Driving the drama at steering wheel

“It’s important for a character to have the right car, it’s like their clothes, it helps define who they are,” explains Gurinder Chadha, director of films including Keira Knightley’s first hit, Bend it Like Beckham.

She’s sitting in a brand new Ford Focus on the set of It’s a Wonderful Afterlife, the new film she’s shooting in London.

“Cars are a great place for rows as nobody can leave, or you can ‘stop the car’, creating drama, with somebody walking off and the car driving away,” says Chadha.

“It’s about the dialogue and the context, who they are and why they’re in the car.”

Nobody drove in the scene she’s just wrapped, but it features five cars, including an SUV, an ambulance, a police car, each carefully chosen for their character by Chadha and her art department.

“You might not notice them, but because they belong to the character they should be there. You need to employ a special action vehicle person whose job it is to just move the cars around.”

Shooting a car is complex. For a start, space is restricted. Originally actors used to sit in a car in a studio and project a moving road behind. Then directors put cars on low loaders, a large, low trailer that could hold the car and the cameras around it.

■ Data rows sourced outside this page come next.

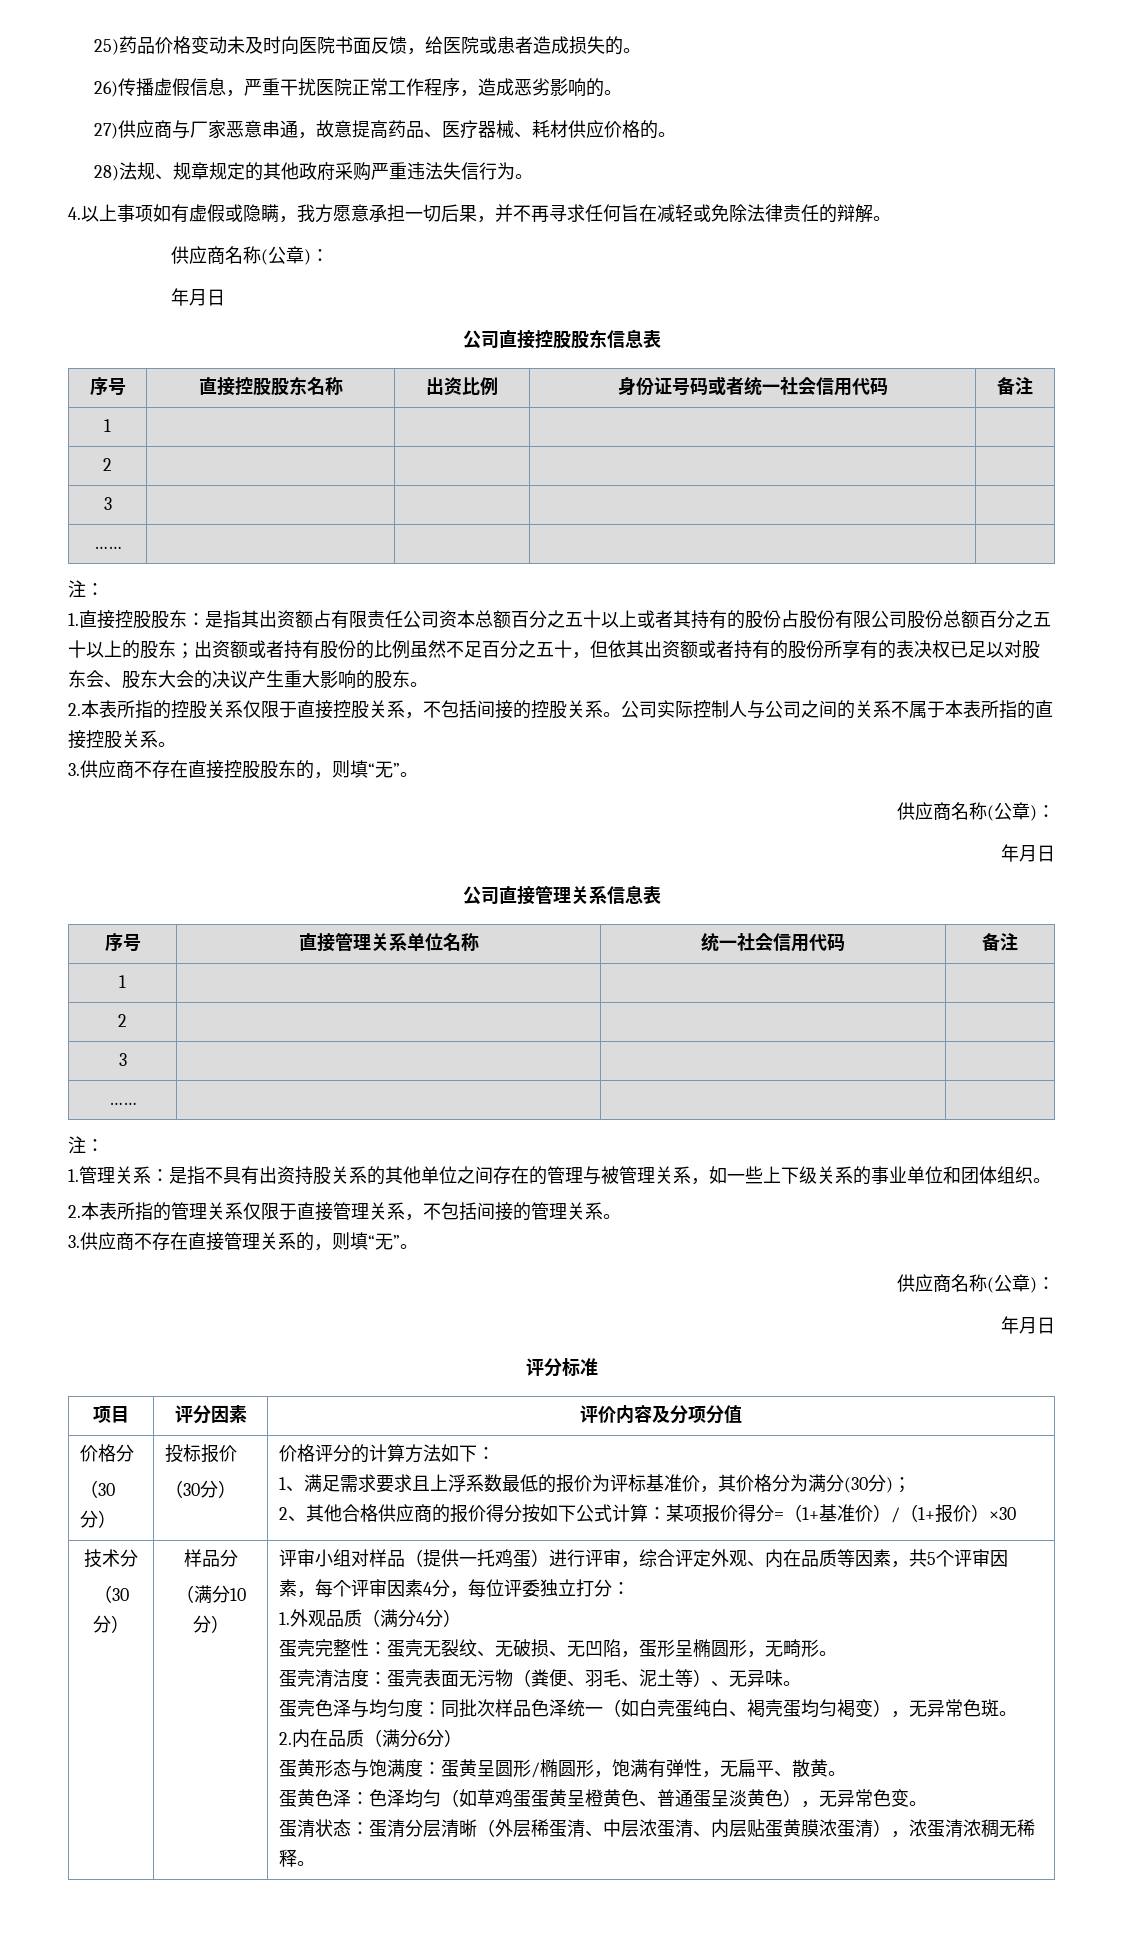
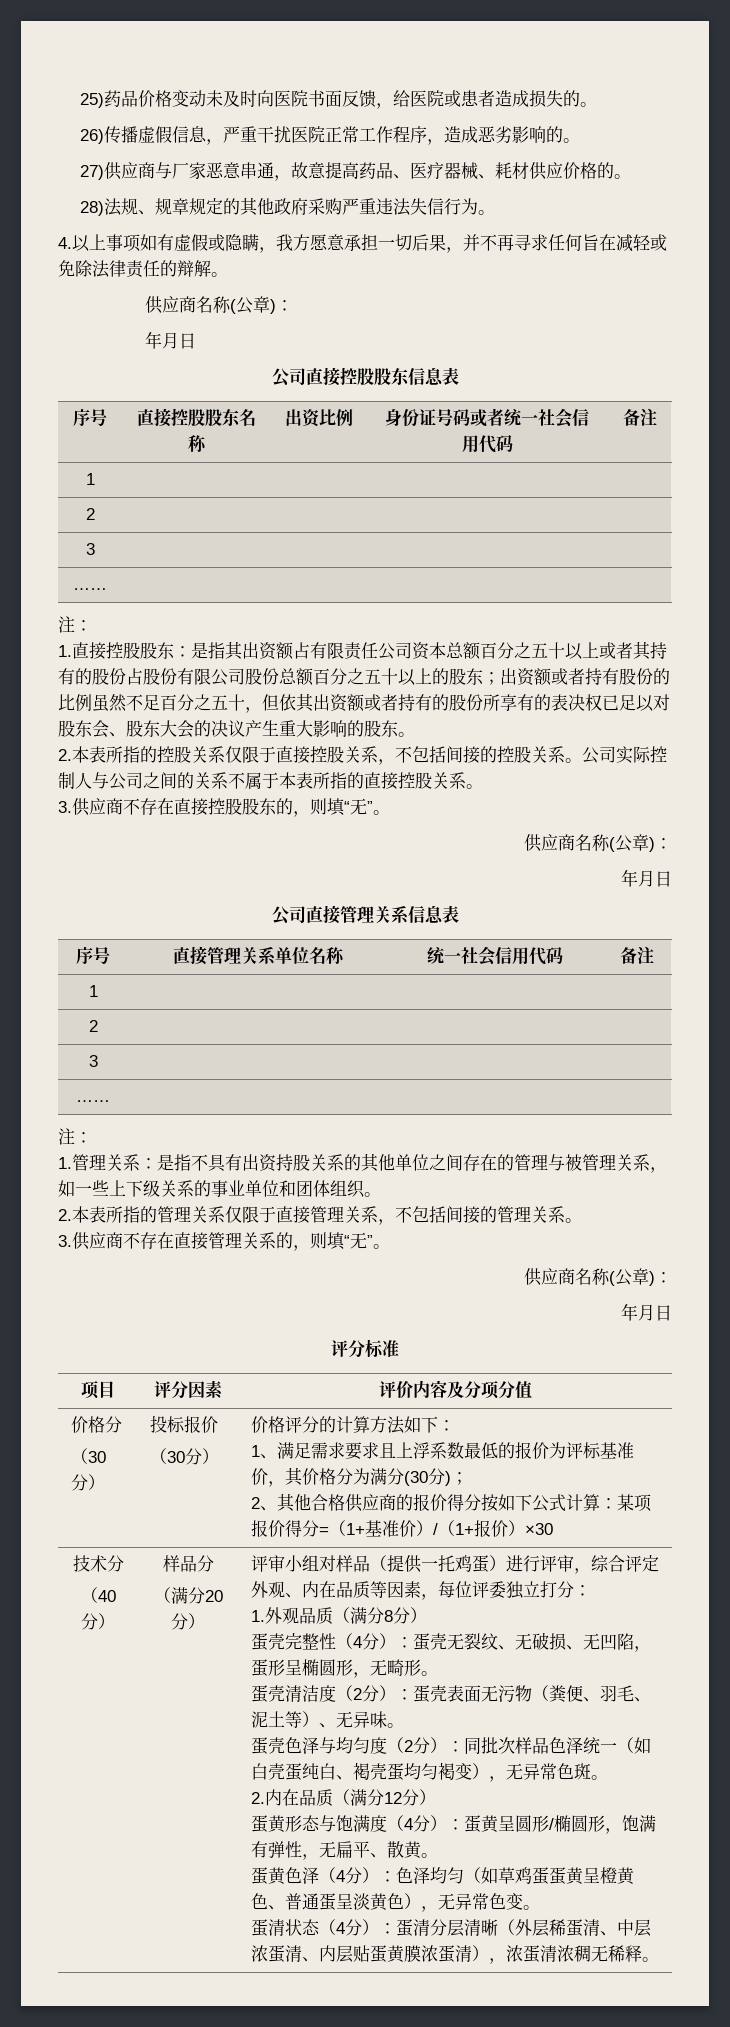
  技术分
- （30分）
+ （40分）
- （满分10分）
+ （满分20分）
- 评审小组对样品（提供一托鸡蛋）进行评审，综合评定外观、内在品质等因素，共5个评审因素，每个评审因素4分，每位评委独立打分：
+ 评审小组对样品（提供一托鸡蛋）进行评审，综合评定外观、内在品质等因素，每位评委独立打分：
- 1.外观品质（满分4分）
+ 1.外观品质（满分8分）
- 蛋壳完整性：蛋壳无裂纹、无破损、无凹陷，蛋形呈椭圆形，无畸形。
+ 蛋壳完整性（4分）：蛋壳无裂纹、无破损、无凹陷，蛋形呈椭圆形，无畸形。
- 蛋壳清洁度：蛋壳表面无污物（粪便、羽毛、泥土等）、无异味。
+ 蛋壳清洁度（2分）：蛋壳表面无污物（粪便、羽毛、泥土等）、无异味。
- 蛋壳色泽与均匀度：同批次样品色泽统一（如白壳蛋纯白、褐壳蛋均匀褐变），无异常色斑。
+ 蛋壳色泽与均匀度（2分）：同批次样品色泽统一（如白壳蛋纯白、褐壳蛋均匀褐变），无异常色斑。
- 2.内在品质（满分6分）
+ 2.内在品质（满分12分）
- 蛋黄形态与饱满度：蛋黄呈圆形/椭圆形，饱满有弹性，无扁平、散黄。
+ 蛋黄形态与饱满度（4分）：蛋黄呈圆形/椭圆形，饱满有弹性，无扁平、散黄。
- 蛋黄色泽：色泽均匀（如草鸡蛋蛋黄呈橙黄色、普通蛋呈淡黄色），无异常色变。
+ 蛋黄色泽（4分）：色泽均匀（如草鸡蛋蛋黄呈橙黄色、普通蛋呈淡黄色），无异常色变。
- 蛋清状态：蛋清分层清晰（外层稀蛋清、中层浓蛋清、内层贴蛋黄膜浓蛋清），浓蛋清浓稠无稀释。
+ 蛋清状态（4分）：蛋清分层清晰（外层稀蛋清、中层浓蛋清、内层贴蛋黄膜浓蛋清），浓蛋清浓稠无稀释。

Nowadays it’s more common to use CGI, shooting car scenes with a green screen in a studio, and fusing interior shots with background in post-production.

Meanwhile, actors have to be insured on their characters’ cars — and drive them. Yesterday one of Chadha’s actors ploughed into a fence, and some can’t even drive at all.

“In those situations you just turn the engine on and just cut there, turn the engine off, and then someone pushes it from the back so it looks as if they’re starting to pull off.”